Hoje eu acordei e estava nublado. Tempo fechado. Coração fechado. Cara fechada. Um "bom dia" atravessado para o trocador do ônibus e lá vou eu pra mais um dia de faculdade, mas hoje é um "daqueles".
A capacidade que você tem de transformar meu humor é algo irritante. Não consigo controlar nada dentro de mim quando está relacionado a você. É só impulso. Pulso. Só. Pelo menos hoje é sexta-feira e já sei o final do dia.
Você me liga por volta das 16:00, sondando o ambiente, querendo saber se está tudo certo pra mais tarde. Confirmo, sem nenhuma empolgação. Você fala alguma coisa sem graça, me fazendo resmungar desinteressada. Fala que vai passar pra me buscar às 21:00 h...
Eu te faço esperar de propósito - aproveito pra testar os penteados e makes novos que vi naquela revista que você não gosta muito - mas você sabe que não está em condições de reclamar. Por fim, diz que eu tô linda e que é perda de tempo continuarmos assim. Resisto. Faço charme, mas acabo amolecendo. O Ferrari Black no ar começa a me deixar enciumada.

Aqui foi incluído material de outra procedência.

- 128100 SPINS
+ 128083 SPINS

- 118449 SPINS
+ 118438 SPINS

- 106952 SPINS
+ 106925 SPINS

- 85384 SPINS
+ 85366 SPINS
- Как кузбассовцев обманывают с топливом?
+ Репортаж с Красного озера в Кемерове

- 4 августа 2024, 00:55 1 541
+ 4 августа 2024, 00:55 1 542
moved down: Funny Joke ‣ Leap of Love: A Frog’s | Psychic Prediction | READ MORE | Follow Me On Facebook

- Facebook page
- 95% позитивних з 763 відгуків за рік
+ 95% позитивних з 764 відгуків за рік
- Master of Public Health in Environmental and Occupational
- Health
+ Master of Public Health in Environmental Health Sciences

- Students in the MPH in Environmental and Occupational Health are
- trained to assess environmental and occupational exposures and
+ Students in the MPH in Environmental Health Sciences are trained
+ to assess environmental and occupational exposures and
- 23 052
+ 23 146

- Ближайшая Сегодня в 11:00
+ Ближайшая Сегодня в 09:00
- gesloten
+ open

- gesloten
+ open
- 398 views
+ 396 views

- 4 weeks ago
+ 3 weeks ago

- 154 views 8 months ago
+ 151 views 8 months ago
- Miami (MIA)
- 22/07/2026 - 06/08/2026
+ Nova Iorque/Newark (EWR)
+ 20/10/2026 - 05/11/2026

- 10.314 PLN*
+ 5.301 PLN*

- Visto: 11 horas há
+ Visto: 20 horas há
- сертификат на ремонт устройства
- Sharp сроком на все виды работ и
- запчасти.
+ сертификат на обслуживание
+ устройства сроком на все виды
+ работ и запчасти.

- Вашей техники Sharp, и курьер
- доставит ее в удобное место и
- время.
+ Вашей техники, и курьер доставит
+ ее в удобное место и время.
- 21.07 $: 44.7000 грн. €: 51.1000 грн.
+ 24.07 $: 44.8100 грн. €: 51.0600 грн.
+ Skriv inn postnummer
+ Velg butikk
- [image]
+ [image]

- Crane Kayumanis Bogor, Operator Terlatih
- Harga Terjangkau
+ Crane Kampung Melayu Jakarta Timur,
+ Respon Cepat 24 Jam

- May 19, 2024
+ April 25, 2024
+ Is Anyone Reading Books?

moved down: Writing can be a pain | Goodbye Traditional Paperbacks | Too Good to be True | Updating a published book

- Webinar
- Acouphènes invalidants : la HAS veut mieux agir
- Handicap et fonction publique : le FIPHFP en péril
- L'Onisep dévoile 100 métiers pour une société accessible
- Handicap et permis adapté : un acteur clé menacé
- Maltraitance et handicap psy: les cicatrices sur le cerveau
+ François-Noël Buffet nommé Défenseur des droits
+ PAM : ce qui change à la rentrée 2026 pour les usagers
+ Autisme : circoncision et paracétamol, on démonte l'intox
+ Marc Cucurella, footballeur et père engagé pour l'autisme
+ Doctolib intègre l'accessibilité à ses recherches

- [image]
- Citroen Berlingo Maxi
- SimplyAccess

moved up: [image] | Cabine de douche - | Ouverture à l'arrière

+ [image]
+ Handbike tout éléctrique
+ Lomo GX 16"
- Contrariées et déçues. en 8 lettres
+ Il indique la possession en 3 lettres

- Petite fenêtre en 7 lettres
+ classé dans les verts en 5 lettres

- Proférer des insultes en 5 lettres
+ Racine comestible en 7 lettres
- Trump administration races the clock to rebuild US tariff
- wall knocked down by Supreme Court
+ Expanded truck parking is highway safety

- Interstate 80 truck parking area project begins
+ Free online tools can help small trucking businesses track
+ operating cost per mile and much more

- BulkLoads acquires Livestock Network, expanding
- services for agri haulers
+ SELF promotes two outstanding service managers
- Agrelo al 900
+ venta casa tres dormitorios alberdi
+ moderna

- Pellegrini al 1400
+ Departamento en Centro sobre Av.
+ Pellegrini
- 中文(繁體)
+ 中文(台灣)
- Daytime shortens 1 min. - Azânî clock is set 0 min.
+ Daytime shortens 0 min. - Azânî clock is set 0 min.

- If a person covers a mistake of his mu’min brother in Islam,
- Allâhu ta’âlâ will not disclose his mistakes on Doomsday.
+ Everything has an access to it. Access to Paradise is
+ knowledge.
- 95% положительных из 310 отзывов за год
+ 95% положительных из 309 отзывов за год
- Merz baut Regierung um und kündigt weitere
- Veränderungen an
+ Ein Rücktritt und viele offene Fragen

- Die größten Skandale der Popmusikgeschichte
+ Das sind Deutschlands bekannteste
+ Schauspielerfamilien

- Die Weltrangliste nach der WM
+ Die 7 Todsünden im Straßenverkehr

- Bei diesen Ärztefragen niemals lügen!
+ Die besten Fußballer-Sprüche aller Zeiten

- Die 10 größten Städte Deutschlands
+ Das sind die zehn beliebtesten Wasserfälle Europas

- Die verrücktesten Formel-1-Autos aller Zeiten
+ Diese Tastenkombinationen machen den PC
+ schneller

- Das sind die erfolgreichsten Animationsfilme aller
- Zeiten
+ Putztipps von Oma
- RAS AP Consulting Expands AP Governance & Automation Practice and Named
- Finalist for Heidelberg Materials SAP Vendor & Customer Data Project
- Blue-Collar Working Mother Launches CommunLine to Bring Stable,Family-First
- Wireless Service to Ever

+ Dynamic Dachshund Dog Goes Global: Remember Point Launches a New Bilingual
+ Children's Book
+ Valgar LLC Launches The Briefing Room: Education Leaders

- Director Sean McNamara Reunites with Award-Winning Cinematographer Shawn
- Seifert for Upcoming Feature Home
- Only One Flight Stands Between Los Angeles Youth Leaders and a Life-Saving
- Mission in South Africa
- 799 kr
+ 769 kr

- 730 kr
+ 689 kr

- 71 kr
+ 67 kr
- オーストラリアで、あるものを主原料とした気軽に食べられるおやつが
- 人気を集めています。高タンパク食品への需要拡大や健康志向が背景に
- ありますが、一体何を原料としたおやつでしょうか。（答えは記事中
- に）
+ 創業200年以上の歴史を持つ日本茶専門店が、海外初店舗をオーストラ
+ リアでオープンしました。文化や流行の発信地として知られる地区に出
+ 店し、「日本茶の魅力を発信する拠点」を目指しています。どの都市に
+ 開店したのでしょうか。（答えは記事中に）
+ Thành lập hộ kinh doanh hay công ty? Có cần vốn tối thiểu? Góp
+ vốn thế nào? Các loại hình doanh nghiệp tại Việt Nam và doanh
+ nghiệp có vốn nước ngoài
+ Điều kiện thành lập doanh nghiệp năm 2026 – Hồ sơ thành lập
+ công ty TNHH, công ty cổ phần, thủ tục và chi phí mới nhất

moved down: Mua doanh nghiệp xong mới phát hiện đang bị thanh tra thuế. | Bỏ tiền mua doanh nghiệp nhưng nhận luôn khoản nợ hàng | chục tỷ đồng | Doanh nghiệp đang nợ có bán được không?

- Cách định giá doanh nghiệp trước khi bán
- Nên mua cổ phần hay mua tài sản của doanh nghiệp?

Entro no carro. Bato a porta. Você reclama, como sempre. Desconfio que a coisa mais importante da sua vida seja esse carro e não eu, como v ocê costuma dizer. Abaixo o ar. Você aumenta. Abro o vidro. Você põe Freddie Mercury no máximo. Ok, você venceu. Ar! Chegamos no restaurante, pelo menos concordaremos em algo essa noite. Uma barca com tudo o que tem direito. Agora sim, vou esboçando um sorriso.
"Ela tá chegando". Pronto. Fecho a cara de novo. Não quero vê-la. Não suporto saber quem ela é. Não aguento nem olhar a cara, muito menos sentir o cheiro. Levanto. Você fica sem ação. Não sabe se vai atrás ou se fica. Me alcança. Diz que minha teimosia te irrita e que não há motivos para ciúme. Ora, como não? Pego um táxi e vou pra casa. Te mando uma mensagem bem malcriada: "Aproveite o jantar com sua namoradinha". Você não responde. Me conhece, sabe que não vai dar em nada.
No dia seguinte você me liga: "Guardei os seus temakis, vem almoçar aqui em casa". Respondo "só se hoje eu tiver meu pai só pra mim". Trato feito.